3.1 Homer’s/The Home Depot’s Ownership

3.1.1 Service Provider acknowledges that Homer is the owner of all right, title and interest in and to The Home Depot Marks. Service Provider agrees that the essence of this Intellectual Property Agreement is founded on the goodwill associated with The Home Depot Marks, the value of that goodwill in the minds of the consuming public, and the continued ability of Homer and The Home Depot to protect and maintain such goodwill. Service Provider acknowledges having acquired no ownership interest in The Home Depot Marks and further acknowledges no ownership interest in The Home Depot Marks will be acquired by reason of this Intellectual Property Agreement, the SPA, or any agreement between The Home Depot and any third party pursuant to the SPA. Service Provider will not at any time do, or knowingly permit Service Provider or any Principal, employee, agent, subcontractor, or affiliate of Service Provider to do, or encourage any act or thing which would in any way impair the rights of Homer or The Home Depot in and to The Home Depot Marks, affect the validity of The Home Depot Marks, or depreciate the value of The Home Depot Marks or the reputation of Homer or The Home Depot. All goodwill resulting from use of The Home Depot Marks by Service Provider shall inure to the benefit of Homer.

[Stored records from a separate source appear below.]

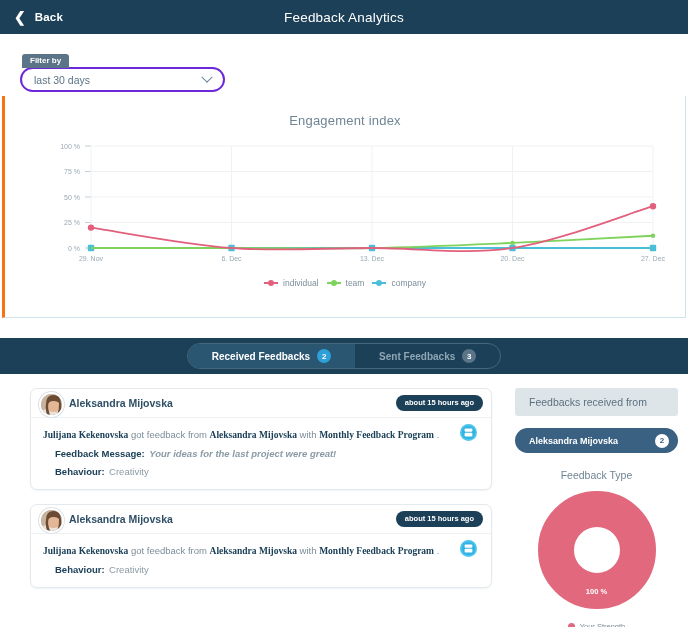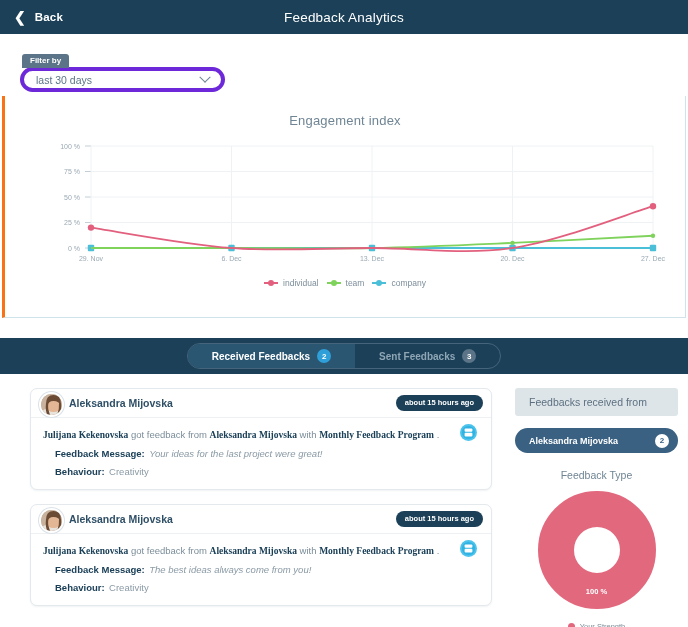"last 30 days" .filter-select { border: 4px solid #6d28d9 -> 2px solid #6d28d9 }
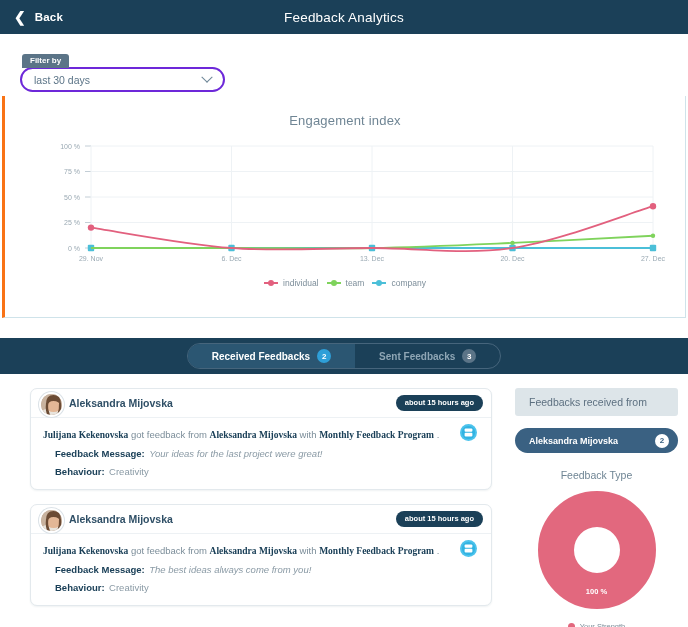"Your ideas for the last" .fmsg { font-weight: none -> bold }
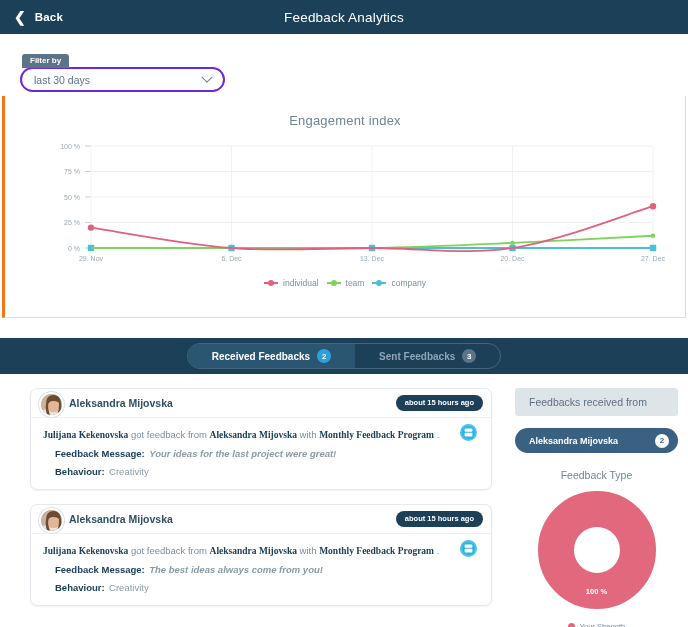"Feedback Message: The best ideas" div { html: <div> <span>Feedback Message:</span> <span> The best ideas always come from you!</span> </div> -> none }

3.1.2 Service Provider will never challenge the validity or ownership of The Home Depot Marks or any applications or registrations for The Home Depot Marks. Upon termination or expiration of this Intellectual Property Agreement or the SPA for any reason, Service Provider will cease and desist from all use of The Home Depot Marks in any way and, as requested by The Home Depot, will either destroy or deliver to Homer or its duly authorized representative all material upon which The Home Depot Marks appear within one (1) month of termination or expiration of this Intellectual Property Agreement or the SPA. Furthermore, Service Provider shall at no time adopt or use any word, company name, mark or design which is similar or confusing with The Home Depot Marks, without Homer’s prior written consent.

3.1.3 Homer represents to Service Provider that, with respect to the Markets in which The Home Depot Marks will be used under the SPA, (a) Homer owns The Home Depot Marks free and clear of any encumbrances, (b) there are no adverse claims relating to The Home Depot Marks, and (c) to the knowledge of Homer, The Home Depot Marks do not infringe the rights of third parties.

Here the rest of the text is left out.